Solutions Lecture 3 Notes

Mole Fraction

Definition: Mole fraction is a dimensionless quantity representing the ratio of the number of moles of a specific component to the total number of moles of all components in a solution. This ratio is crucial in understanding the composition of mixtures and plays a significant role in various fields, such as chemistry and engineering. The mole fraction ranges from 0 to 1, where 0 indicates that the component is absent, and 1 indicates it is the only component present.

Formula:
\text{Mole Fraction of Component} = \frac{\text{Moles of Component}}{\text{Total Moles of Solution}}

Example - Iodine and Methylene Chloride

Given:

• Iodine: 1.50 grams

• Methylene Chloride (CH₂Cl₂): 56.0 grams

1. Calculate Moles of Iodine:
   Molar mass of iodine (I): approximately 126.9 g/mol
   \text{Moles of Iodine} = \frac{1.50 \text{ g}}{126.9 \text{ g/mol}} = 0.0118 \text{ moles} (Rounded to 4 significant figures)

2. Calculate Moles of Methylene Chloride:
   Molar mass of methylene chloride: approximately 84.93 g/mol
   \text{Moles of Methylene Chloride} = \frac{56.0 \text{ g}}{84.93 \text{ g/mol}} = 0.6588 \text{ moles}

3. Calculate Mole Fraction of Iodine:
   Total moles = moles of iodine + moles of methylene chloride
   \text{Total Moles} = 0.0118 + 0.6588 = 0.6706 \text{ moles}
   \text{Mole Fraction of Iodine} = \frac{0.0118}{0.6706} = 0.0176

4. Calculate Mole Fraction of Methylene Chloride:
   Utilizing the previously calculated mole fraction of iodine,
   \text{Mole Fraction of Methylene Chloride} = 1 - \text{Mole Fraction of Iodine} = 1 - 0.0176 = 0.9824

Converting Concentration Units

Converting Percent by Mass to Molarity

Given a 10% glucose (C₆H₁₂O₆) solution: 10.0 g of glucose in 100 g of solution.

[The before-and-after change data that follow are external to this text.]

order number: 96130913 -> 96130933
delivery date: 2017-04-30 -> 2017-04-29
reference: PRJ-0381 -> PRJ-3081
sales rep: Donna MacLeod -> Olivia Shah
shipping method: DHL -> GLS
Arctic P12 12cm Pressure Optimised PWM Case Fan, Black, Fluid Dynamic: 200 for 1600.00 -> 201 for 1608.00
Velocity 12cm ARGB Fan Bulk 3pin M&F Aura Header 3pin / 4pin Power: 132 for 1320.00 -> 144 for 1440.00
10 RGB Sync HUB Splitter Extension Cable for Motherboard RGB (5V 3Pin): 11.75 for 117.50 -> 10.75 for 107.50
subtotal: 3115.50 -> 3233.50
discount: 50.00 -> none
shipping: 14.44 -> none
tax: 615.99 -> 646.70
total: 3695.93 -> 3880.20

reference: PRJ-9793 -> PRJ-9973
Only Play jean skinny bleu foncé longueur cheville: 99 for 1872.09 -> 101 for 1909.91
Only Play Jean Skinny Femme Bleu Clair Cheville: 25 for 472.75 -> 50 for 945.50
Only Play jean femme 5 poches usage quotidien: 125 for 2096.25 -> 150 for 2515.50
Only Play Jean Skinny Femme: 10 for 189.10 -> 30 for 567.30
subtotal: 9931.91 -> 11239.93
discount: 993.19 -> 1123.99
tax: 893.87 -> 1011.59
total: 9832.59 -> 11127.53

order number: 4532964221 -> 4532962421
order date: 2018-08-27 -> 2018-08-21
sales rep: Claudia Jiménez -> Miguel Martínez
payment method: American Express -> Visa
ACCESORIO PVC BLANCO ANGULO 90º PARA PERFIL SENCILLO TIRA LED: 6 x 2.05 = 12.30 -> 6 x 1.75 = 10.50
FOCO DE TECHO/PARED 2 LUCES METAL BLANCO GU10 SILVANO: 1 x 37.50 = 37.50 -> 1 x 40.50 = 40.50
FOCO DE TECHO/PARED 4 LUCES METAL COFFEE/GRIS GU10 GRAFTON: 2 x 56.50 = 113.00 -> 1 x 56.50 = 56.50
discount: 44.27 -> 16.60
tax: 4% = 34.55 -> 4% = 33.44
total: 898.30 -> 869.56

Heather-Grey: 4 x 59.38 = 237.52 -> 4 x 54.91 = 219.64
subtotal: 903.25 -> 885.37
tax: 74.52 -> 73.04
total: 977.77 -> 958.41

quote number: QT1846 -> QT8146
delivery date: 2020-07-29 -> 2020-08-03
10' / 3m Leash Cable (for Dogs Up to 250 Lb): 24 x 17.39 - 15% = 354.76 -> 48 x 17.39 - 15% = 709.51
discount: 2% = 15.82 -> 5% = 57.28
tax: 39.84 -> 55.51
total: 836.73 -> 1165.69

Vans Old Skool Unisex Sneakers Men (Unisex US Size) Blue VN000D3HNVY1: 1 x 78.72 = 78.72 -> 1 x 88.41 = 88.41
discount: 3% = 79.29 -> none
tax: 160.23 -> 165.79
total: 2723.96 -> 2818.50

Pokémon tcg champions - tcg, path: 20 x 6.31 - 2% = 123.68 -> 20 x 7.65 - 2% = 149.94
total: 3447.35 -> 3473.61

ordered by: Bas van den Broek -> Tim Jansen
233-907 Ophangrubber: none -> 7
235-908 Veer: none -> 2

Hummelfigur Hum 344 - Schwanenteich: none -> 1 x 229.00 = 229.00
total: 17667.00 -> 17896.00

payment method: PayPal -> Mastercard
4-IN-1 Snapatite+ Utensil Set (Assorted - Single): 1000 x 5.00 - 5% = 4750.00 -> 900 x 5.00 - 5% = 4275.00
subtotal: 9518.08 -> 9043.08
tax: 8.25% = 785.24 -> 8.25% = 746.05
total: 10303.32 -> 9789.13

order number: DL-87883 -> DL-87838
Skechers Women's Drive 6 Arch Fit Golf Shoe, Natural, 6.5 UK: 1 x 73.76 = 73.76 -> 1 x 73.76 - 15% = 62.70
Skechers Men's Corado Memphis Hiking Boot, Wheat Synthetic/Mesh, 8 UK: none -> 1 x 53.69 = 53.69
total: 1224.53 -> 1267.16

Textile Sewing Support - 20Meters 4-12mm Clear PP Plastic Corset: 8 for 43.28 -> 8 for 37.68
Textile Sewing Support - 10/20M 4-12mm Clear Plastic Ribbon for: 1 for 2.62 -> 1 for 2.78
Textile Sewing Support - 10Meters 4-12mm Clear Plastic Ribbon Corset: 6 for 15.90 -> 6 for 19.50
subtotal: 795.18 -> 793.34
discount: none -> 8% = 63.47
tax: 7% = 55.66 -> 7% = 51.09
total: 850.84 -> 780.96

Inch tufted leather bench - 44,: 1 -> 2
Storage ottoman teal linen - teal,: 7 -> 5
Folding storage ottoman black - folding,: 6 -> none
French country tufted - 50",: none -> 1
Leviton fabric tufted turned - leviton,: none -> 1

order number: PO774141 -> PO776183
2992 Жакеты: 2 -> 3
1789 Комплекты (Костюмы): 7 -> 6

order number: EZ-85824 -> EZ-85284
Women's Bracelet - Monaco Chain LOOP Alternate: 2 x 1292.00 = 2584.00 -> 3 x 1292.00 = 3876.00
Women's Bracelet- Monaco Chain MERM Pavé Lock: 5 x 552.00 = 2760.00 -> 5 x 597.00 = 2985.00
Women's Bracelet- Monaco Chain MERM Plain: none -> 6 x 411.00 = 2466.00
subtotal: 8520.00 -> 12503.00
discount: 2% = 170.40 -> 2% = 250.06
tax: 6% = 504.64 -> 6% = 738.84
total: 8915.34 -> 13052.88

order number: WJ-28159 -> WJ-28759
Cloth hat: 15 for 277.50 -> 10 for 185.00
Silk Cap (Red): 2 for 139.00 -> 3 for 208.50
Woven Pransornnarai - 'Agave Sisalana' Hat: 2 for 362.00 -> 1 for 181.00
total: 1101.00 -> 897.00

Goal: Convert percent by mass to molarity, a vital process in solution preparation in laboratory settings.

1. Determine Moles of Glucose:
   Molar mass of glucose: approximately 180 g/mol
   \text{Moles of Glucose}=\frac{10.0 \text{ g}}{180 \text{ g/mol}}=0.0556\text{ moles} (Rounded to 4 significant figures)

2. Convert Solution Mass to Volume:
   To find the volume of the solution, we use the density: 1.04 g/mL.
   \text{Volume of solution} = \frac{100 \text{ g}}{1.04 \text{ g/mL}} = 96.15 \text{ mL} = 0.09615 \text{ L}

3. Calculate Molarity (M):
   The relationship of molarity is given by the formula: M = \frac{\text{Moles of Solute}}{\text{Volume of Solution in Liters}}
   M=\frac{0.0556\text{ moles}}{0.09615\text{ L}}=0.578\text{ M}
   This indicates that there are 0.578 moles of glucose in each liter of solution.

Converting Percent by Mass to Molality

1. Start with Composition:
   In a typical 10% glucose solution, this means there are 10.0 g of glucose in 100 g of solution, of which 90 g is the solvent (water).

2. Convert Grams to Kilograms:
   90 \text{ g} = 0.090 \text{ kg}
   It is essential to use kilograms for calculating molality.

3. Calculate Moles of Glucose (Already done):
   0.0556\text{ moles}

4. Calculate Molality (m):
   The formula for molality is given by: m = \frac{\text{Moles of Solute}}{\text{Kilograms of Solvent}}
   m=\frac{0.0556\text{ moles}}{0.090\text{ kg}}=0.618\text{ m}
   This value indicates the concentration of glucose in terms of moles of solute per kilogram of solvent.

Conclusion

In summary, mole fractions are crucial in describing the proportions of components within solutions, providing insight into their behavior and reactions. Additionally, converting between concentration units such as molarity and molality requires a solid understanding of the relationships between the components of a solution, their amounts, and their physical properties (mass, volume, density). Applying step-by-step procedures and practicing these calculations are essential for mastering the conversion process and effectively preparing solutions in various scientific contexts!